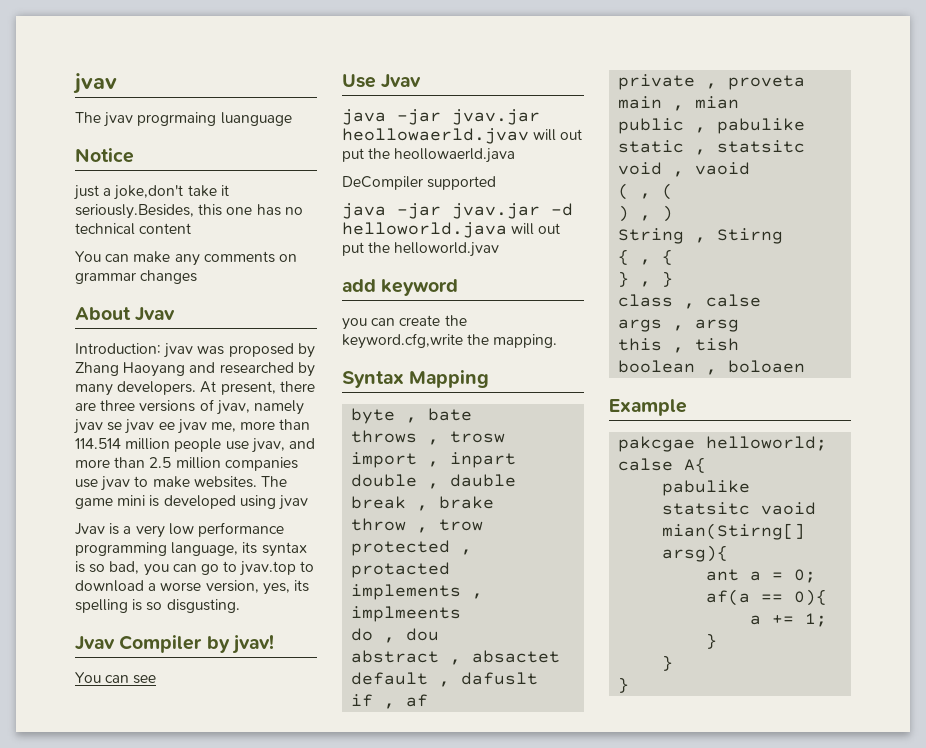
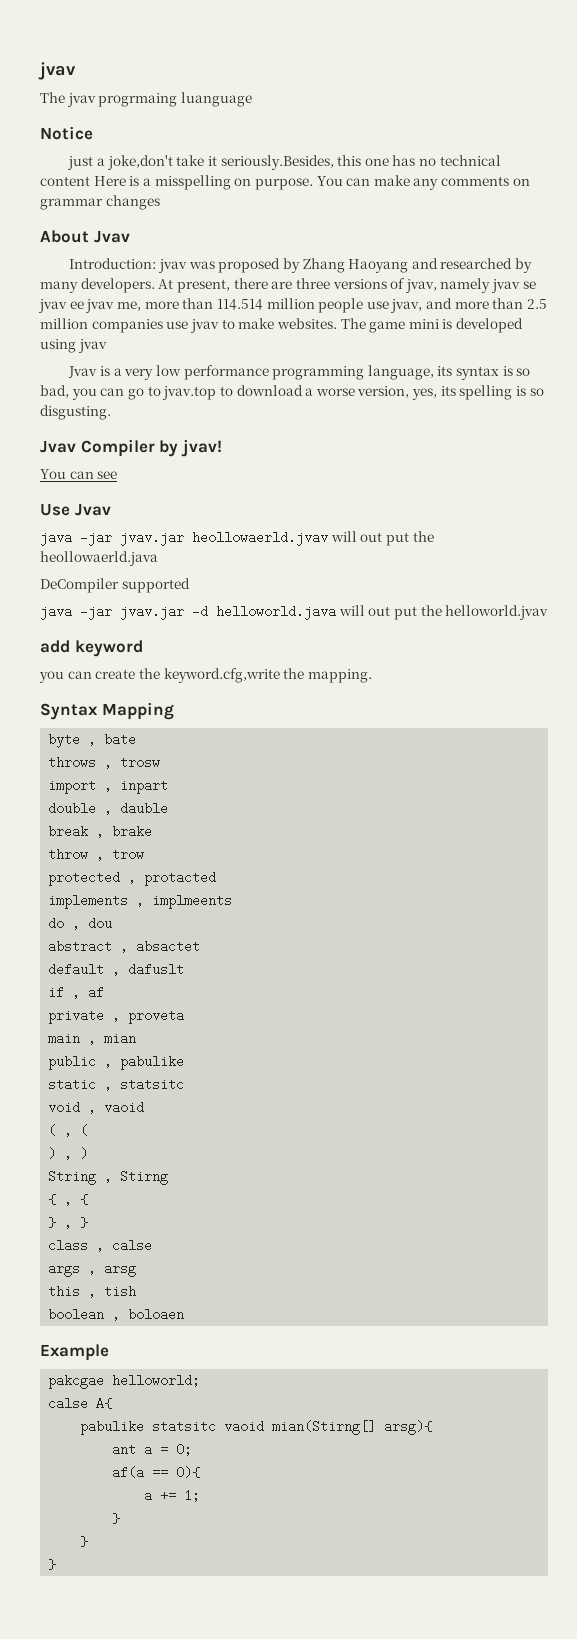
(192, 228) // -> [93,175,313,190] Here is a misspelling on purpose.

--

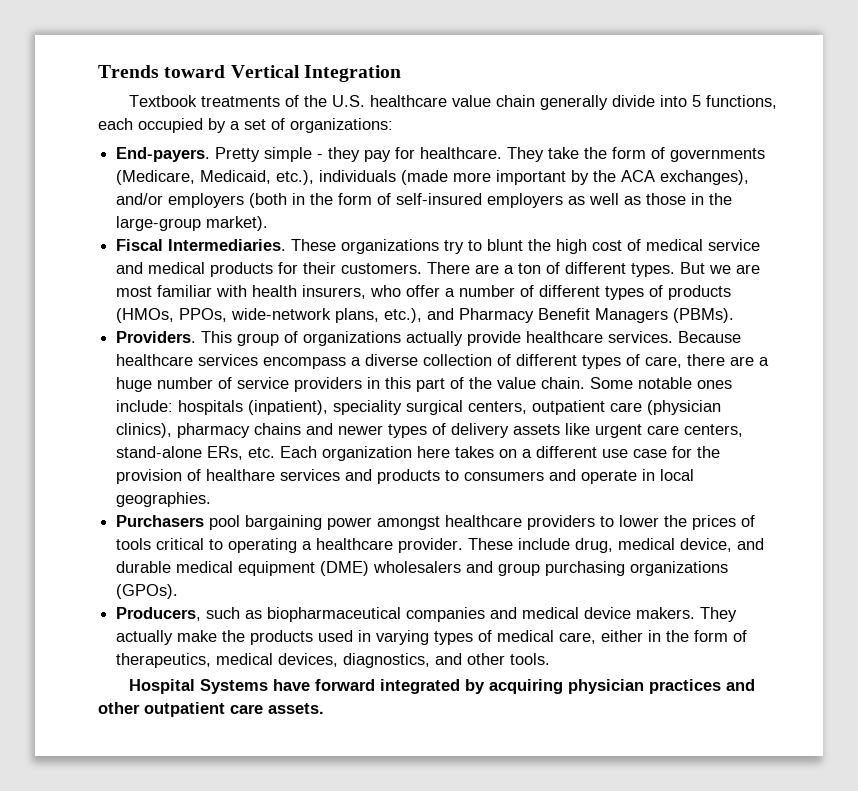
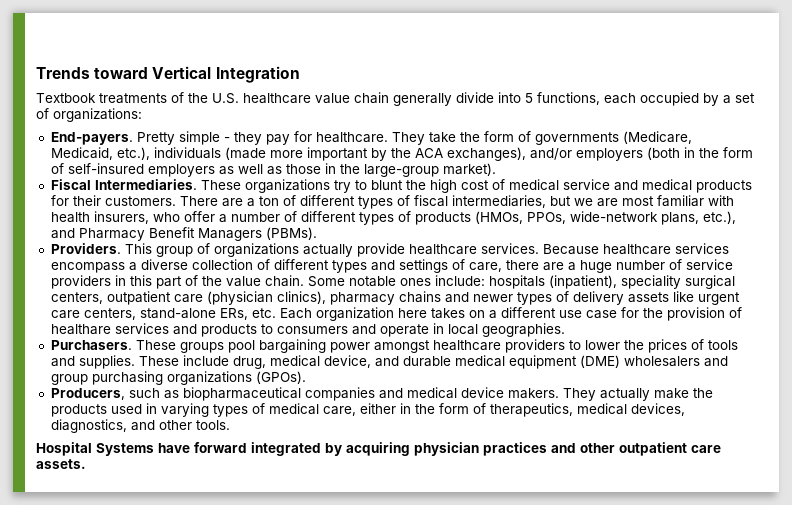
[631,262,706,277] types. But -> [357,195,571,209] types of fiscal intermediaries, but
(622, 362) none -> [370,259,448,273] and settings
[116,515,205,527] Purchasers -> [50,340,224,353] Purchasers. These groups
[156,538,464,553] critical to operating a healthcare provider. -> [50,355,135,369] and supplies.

* * *

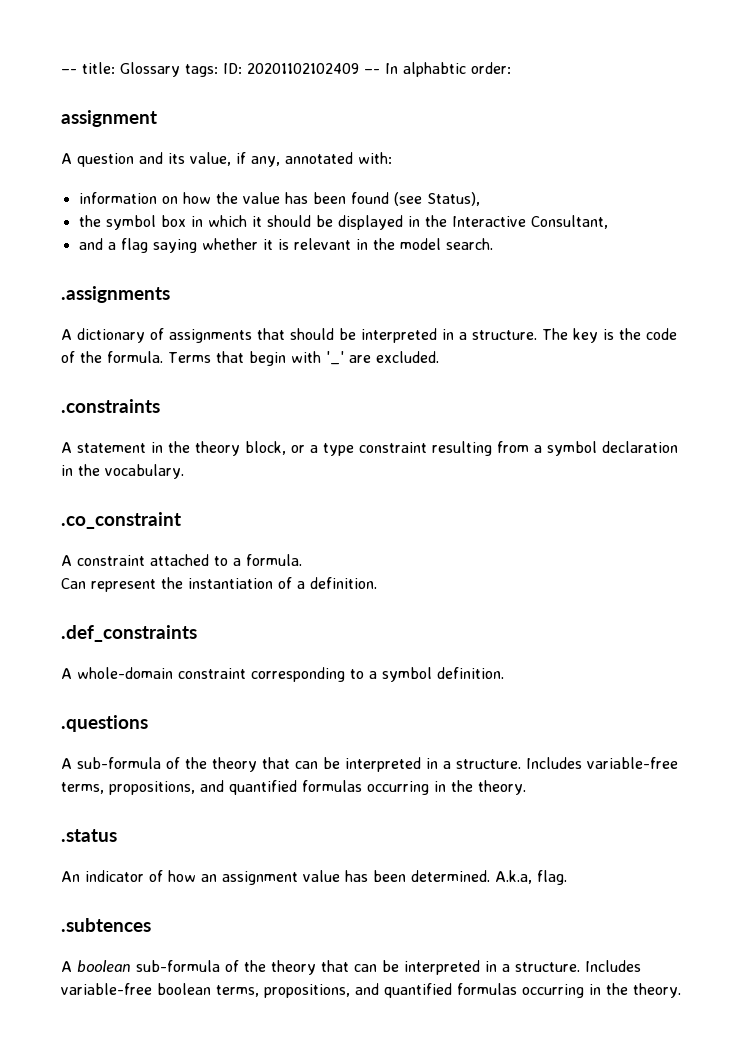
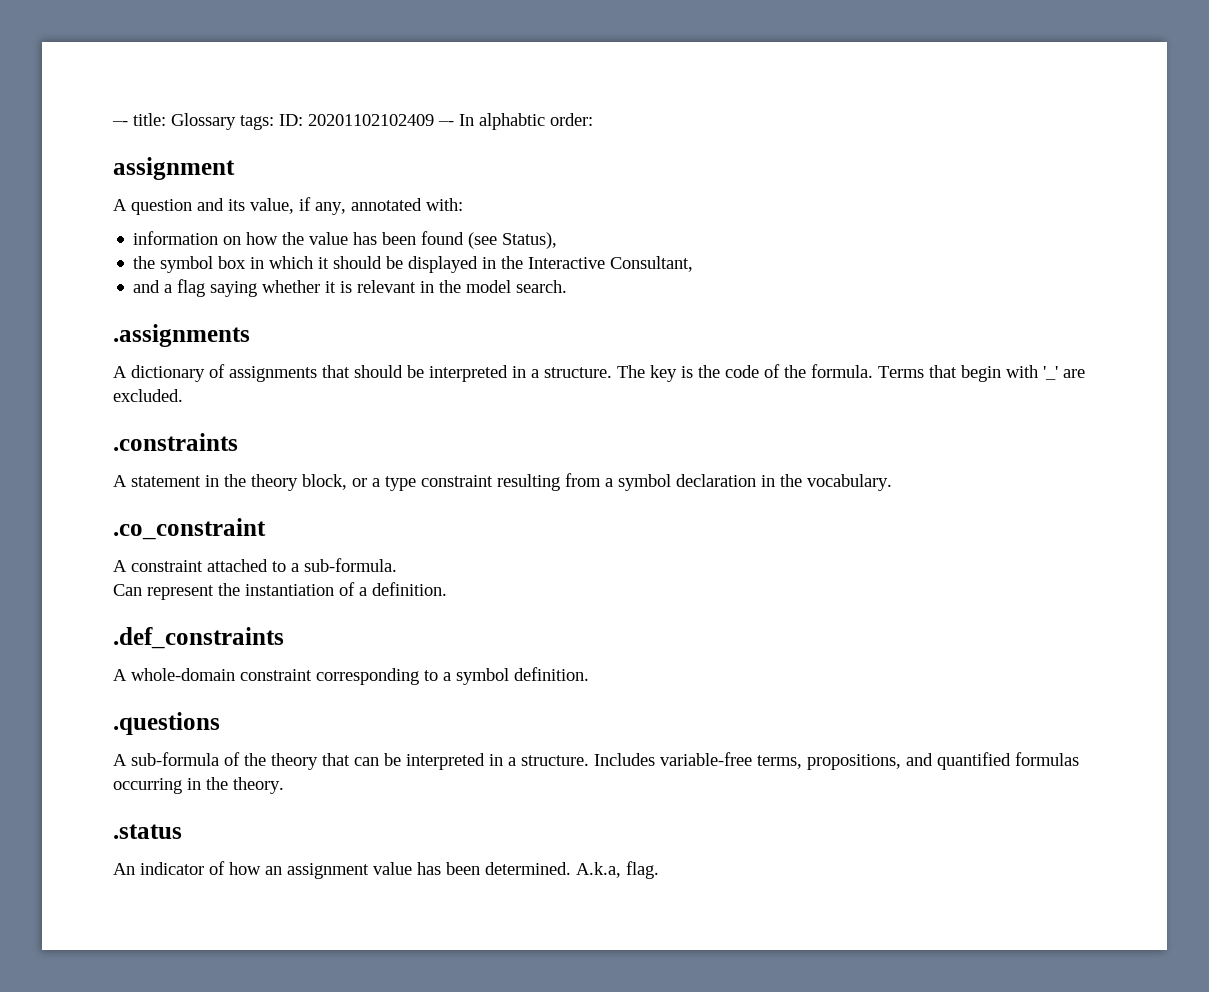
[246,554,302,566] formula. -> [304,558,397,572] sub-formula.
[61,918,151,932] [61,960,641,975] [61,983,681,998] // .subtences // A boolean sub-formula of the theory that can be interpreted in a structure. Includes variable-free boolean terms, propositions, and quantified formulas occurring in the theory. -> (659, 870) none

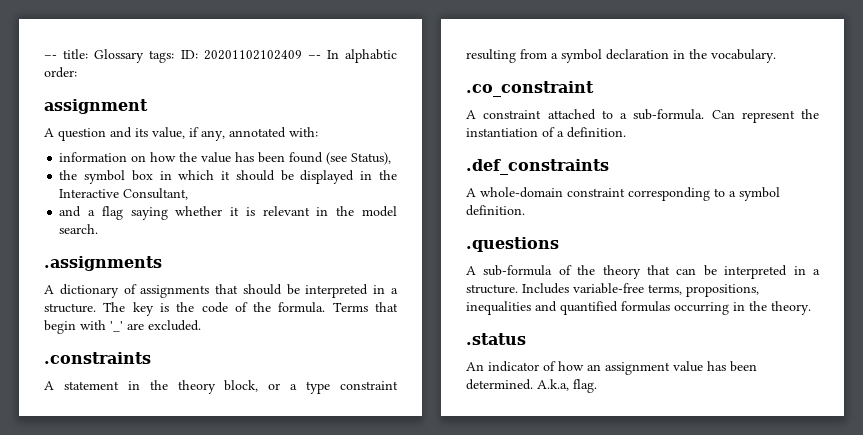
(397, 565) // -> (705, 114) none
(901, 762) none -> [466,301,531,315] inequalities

▶ [Task to complete]:
Whatever else the listing above holds, retype exactly only the lines from the one containing "[631,262,706,277] types. But" to the one containing "[156,538,464,553] critical to", both ends kept.

▶ [Written response]:
[631,262,706,277] types. But -> [357,195,571,209] types of fiscal intermediaries, but
(622, 362) none -> [370,259,448,273] and settings
[116,515,205,527] Purchasers -> [50,340,224,353] Purchasers. These groups
[156,538,464,553] critical to operating a healthcare provider. -> [50,355,135,369] and supplies.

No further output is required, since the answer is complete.